Le creux de novembre
Autre argument, adaptable à de nombreux joueurs de l’effectif d’ailleurs: la fatigue. Chez N’Golo Kanté, elle est double. La première est d’ordre purement physique pour le champion du monde qui, comme ses camarades, a dû faire avec des vacances raccourcies et pleines de sollicitations médiatiques, avant de reprendre en club… dans le grand bain d’entrée.

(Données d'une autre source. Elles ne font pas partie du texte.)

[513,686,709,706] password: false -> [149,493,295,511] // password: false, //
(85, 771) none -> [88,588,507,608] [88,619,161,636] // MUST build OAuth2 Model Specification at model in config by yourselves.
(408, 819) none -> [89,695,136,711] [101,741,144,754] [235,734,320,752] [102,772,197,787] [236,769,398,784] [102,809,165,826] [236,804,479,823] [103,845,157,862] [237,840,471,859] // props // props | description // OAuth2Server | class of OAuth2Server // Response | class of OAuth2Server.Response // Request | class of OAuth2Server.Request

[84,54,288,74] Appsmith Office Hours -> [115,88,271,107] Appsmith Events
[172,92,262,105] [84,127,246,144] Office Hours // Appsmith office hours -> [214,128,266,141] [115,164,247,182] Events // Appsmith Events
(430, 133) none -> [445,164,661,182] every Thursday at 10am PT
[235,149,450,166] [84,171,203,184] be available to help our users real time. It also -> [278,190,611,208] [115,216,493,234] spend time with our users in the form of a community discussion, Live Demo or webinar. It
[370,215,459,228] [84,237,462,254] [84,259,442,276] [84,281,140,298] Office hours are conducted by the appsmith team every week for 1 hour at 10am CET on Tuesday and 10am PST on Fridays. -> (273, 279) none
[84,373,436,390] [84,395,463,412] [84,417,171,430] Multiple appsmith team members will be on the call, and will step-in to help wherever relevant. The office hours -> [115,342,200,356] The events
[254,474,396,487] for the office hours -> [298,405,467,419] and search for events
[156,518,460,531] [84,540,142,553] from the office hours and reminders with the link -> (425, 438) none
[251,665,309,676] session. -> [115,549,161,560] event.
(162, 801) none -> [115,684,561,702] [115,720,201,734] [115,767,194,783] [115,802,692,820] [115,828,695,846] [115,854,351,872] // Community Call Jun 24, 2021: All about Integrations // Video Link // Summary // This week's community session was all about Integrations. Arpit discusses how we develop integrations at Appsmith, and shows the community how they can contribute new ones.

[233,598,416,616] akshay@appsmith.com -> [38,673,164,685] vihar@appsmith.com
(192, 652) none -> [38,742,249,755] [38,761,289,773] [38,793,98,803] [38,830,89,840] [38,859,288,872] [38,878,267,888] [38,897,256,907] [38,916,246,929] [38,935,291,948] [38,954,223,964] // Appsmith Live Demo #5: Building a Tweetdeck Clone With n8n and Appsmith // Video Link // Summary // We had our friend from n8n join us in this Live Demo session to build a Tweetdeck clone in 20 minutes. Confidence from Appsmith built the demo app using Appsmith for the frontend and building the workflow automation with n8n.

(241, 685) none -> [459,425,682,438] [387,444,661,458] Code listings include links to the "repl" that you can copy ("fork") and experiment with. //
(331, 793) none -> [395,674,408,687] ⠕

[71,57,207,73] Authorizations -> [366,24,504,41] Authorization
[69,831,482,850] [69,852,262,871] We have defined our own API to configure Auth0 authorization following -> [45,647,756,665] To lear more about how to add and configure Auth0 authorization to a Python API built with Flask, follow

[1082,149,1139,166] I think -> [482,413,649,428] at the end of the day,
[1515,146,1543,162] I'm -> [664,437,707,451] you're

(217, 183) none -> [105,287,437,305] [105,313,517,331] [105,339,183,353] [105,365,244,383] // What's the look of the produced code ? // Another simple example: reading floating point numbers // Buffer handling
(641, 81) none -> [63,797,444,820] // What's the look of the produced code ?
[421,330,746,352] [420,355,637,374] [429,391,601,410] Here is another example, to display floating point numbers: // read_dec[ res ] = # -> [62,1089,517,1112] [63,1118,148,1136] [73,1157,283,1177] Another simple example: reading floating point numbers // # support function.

La deuxième est d’ordre psychologique. Outre ce statut à digérer, N’Golo Kanté sera en prime passé de cadre que tout le monde admire en Premier League à chouchou mondial. Le tout en découvrant un nouveau management à Chelsea, après la fin d’aventure contrariée avec Antonio Conte. Et surtout un nouveau jeu, dans le système, les intentions… et dans son propre rôle, plus offensif, façon relayeur qui se projette (et pourrait un jour se mettre à frapper, comble de la révolution pour N’Golo Kanté).
Beaucoup à assimiler donc. Ce qui laisse entendre qu’un trou d’air en novembre n’a rien d’illogique, surtout dans un contexte de faillite collective globale. Il ne jouera peut-être pas contre l’Uruguay, façon de récupérer en vue du choc de championnat contre Tottenham le 24 novembre (18h30 sur RMC Sport). Mais il sera là dans les prochains mois. Reste à Didier Deschamps a trouver la formule pour bâtir autour de lui, en lui adjoignant une sorte de Jorginho. L’équipe de France en a-t-elle un à disposition ? C’est la mission du sélectionneur dans les prochains mois.